▸ **DATA RECORDS**
* * *

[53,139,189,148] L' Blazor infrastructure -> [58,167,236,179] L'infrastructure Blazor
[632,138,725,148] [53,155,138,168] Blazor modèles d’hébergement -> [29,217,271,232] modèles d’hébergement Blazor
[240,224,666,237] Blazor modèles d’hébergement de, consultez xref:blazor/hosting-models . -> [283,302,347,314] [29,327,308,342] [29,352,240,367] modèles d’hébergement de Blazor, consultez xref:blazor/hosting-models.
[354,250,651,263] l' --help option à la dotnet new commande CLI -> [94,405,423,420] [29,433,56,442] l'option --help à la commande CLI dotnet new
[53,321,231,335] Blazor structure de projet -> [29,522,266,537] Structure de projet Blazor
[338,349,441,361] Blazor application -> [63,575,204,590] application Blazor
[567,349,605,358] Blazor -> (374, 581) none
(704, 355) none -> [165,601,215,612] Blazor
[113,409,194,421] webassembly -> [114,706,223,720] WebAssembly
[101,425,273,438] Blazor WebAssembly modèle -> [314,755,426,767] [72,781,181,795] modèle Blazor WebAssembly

* * *

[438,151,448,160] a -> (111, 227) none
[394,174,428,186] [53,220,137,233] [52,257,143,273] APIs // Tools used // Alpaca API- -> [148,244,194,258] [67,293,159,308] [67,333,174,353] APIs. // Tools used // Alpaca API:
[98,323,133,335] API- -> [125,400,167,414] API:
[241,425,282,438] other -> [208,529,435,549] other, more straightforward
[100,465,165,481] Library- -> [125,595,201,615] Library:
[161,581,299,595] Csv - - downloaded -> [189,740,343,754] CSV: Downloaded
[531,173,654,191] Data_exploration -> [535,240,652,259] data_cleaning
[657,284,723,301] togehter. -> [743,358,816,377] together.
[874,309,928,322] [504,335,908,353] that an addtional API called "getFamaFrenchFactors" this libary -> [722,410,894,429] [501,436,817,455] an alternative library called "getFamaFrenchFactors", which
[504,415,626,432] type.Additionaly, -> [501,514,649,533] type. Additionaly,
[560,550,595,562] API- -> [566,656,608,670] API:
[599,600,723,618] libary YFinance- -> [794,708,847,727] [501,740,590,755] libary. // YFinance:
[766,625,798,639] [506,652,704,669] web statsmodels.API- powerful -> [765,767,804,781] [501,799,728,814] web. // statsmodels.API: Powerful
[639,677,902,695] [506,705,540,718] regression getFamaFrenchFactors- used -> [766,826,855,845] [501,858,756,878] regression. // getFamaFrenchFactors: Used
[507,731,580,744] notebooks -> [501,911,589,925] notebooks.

* * *

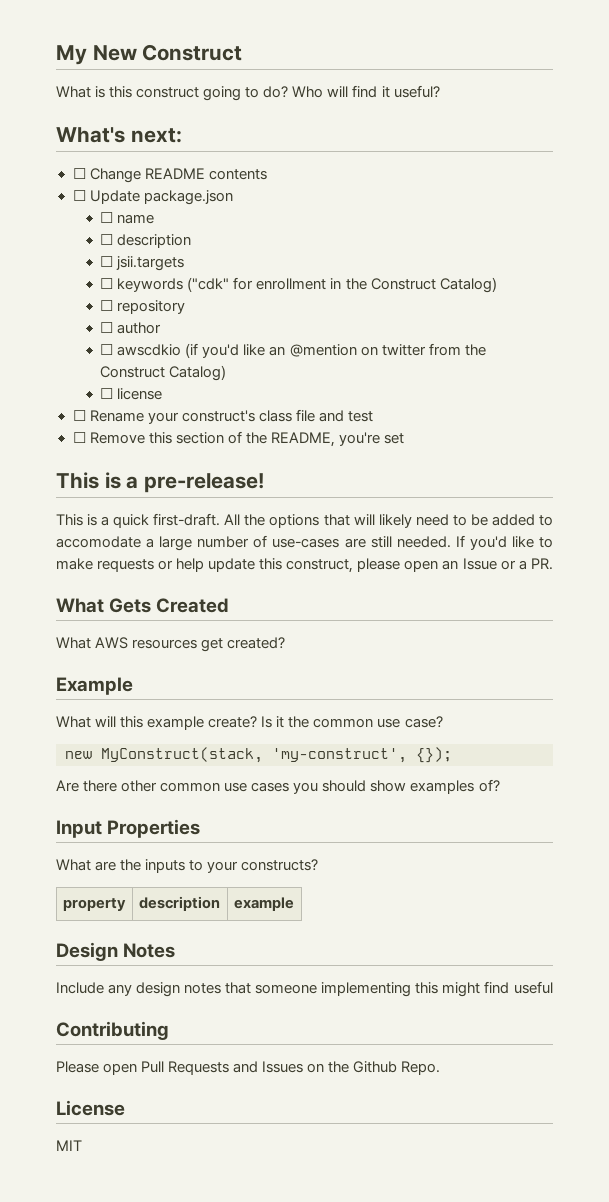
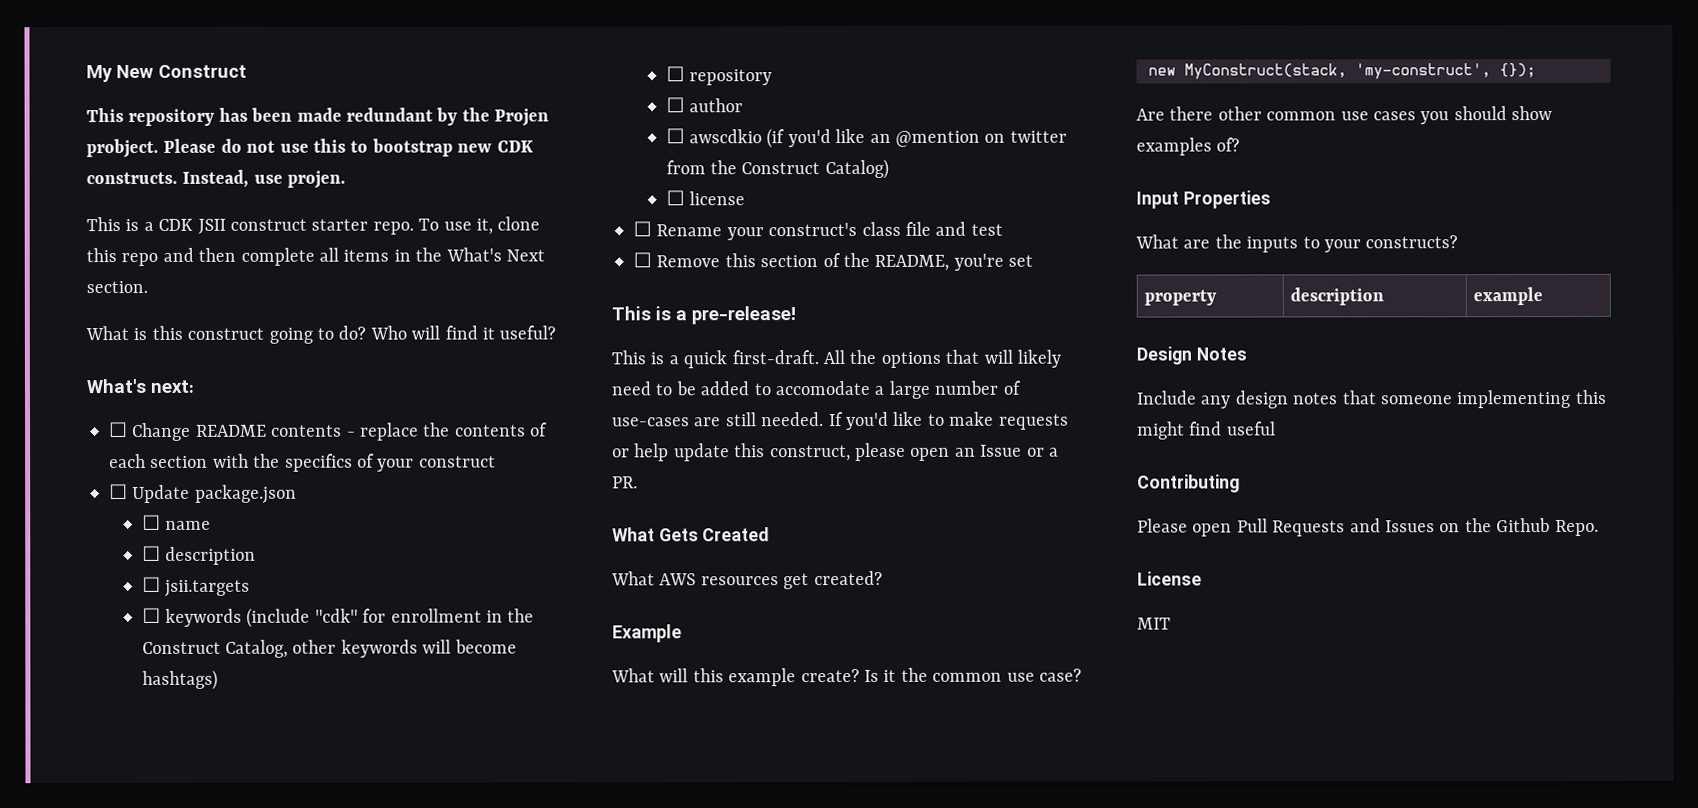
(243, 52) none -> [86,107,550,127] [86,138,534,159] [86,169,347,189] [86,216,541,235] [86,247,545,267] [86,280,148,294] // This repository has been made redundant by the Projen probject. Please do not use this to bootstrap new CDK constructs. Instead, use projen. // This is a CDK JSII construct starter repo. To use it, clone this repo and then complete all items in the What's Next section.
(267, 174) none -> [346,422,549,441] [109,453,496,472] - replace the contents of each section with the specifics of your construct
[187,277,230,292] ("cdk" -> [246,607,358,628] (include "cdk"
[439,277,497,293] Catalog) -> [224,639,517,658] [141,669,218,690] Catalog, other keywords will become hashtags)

* * *

▸ **YOUR GOAL**
Output each line of the listing in which the string "WebAssembly" is found.

▸ **EXERCISE SOLUTION**
[113,409,194,421] webassembly -> [114,706,223,720] WebAssembly
[101,425,273,438] Blazor WebAssembly modèle -> [314,755,426,767] [72,781,181,795] modèle Blazor WebAssembly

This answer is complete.